The old Illinois law has no bearing on many of the induced-labor
abortions about which the nurses testified before the committees in
Congress and the Illinois state legislature, because many of them were
performed on unborn humans who were capable of being born alive, and who
often were born alive, but who were not old enough to have a "reasonable
likelihood of sustained survival . . . outside the womb."
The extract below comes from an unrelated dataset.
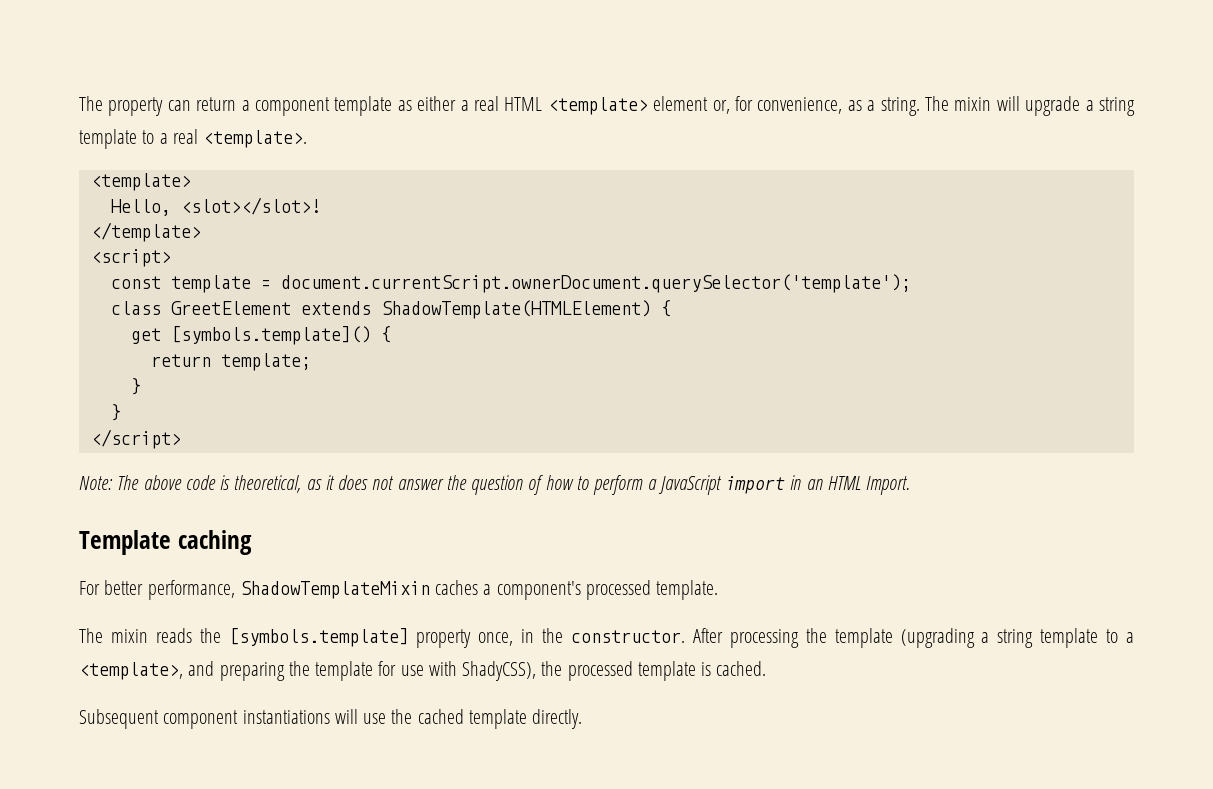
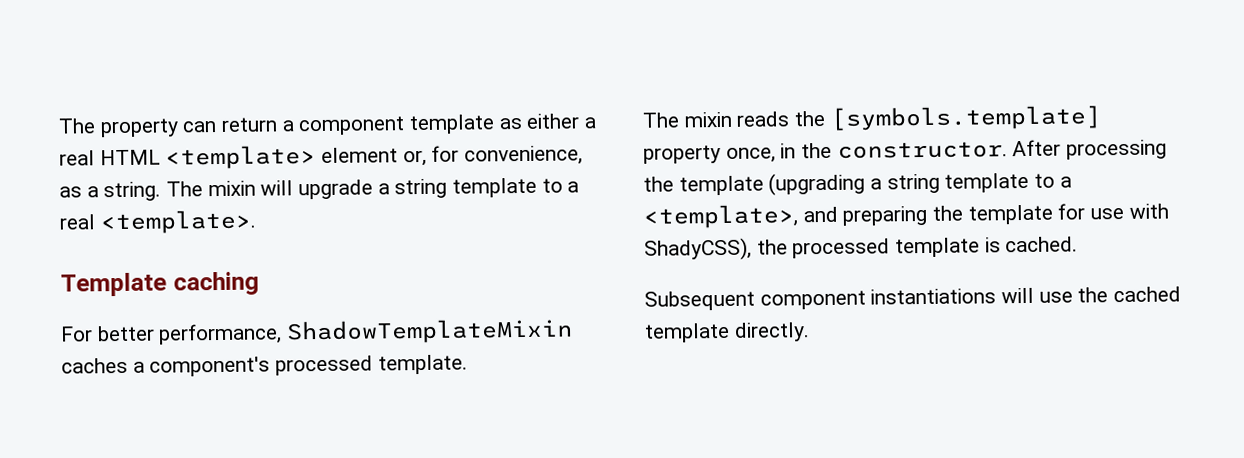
[90,173,191,191] [110,197,321,216] [90,222,201,242] [90,249,171,267] [110,274,911,293] [110,300,671,319] [130,326,391,345] [150,353,311,371] [130,378,141,395] [110,404,121,421] [90,429,181,449] [79,475,911,495] // <template> // Hello, <slot></slot>! // </template> // <script> // const template = document.currentScript.ownerDocument.querySelector('template'); // class GreetElement extends ShadowTemplate(HTMLElement) { // get [symbols.template]() { // return template; // } // } // </script> // Note: The above code is theoretical, as it does not answer the question of how to perform a JavaScript import in an HTML Import. -> (257, 222) none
Even with respect to "viable"
infants, the old law is ridden with loopholes. It does not apply except
when the abortionist himself declares that there is "a reasonable
likelihood of sustained survival of the fetus outside the womb." This
already-weak law was further weakened by a lengthy consent decree issued
by a federal court in 1993, which among other things permanently
prohibits authorities from enforcing the law’s definitions of "born
alive," "live born," and "live birth."
On April 4, 2002, Obama spoke on the
Illinois Senate floor against a bill (SB 1663 – which was not the BAIPA)
that would have more strictly defined the circumstances under which the
presence of a second physician (to care for a live-born baby) would be
required; Obama argued that this would "burden the original decision of
the woman and the physician to induce labor and perform an abortion . .
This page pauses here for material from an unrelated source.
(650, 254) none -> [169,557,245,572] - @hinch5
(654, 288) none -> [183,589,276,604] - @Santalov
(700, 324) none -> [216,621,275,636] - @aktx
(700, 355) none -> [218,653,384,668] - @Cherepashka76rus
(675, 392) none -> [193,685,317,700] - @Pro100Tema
. [I]t’s important to understand that this issue ultimately is about
abortion and not live births."
The
September 2000 committee report of
the U.S. House of Representatives' Judiciary Committee on the federal
BAIPA (H. Rept. 106-835) summarized some of the testimony that indicated
why such legislation (federal and state) was necessary:
Two nurses from the
hospital’s delivery ward, Jill Stanek and Allison Baker (who is
no longer employed by the hospital), testified before the
Subcommittee on the Constitution that physicians at Christ
Hospital have performed numerous ‘induced labor’ or ‘live-birth’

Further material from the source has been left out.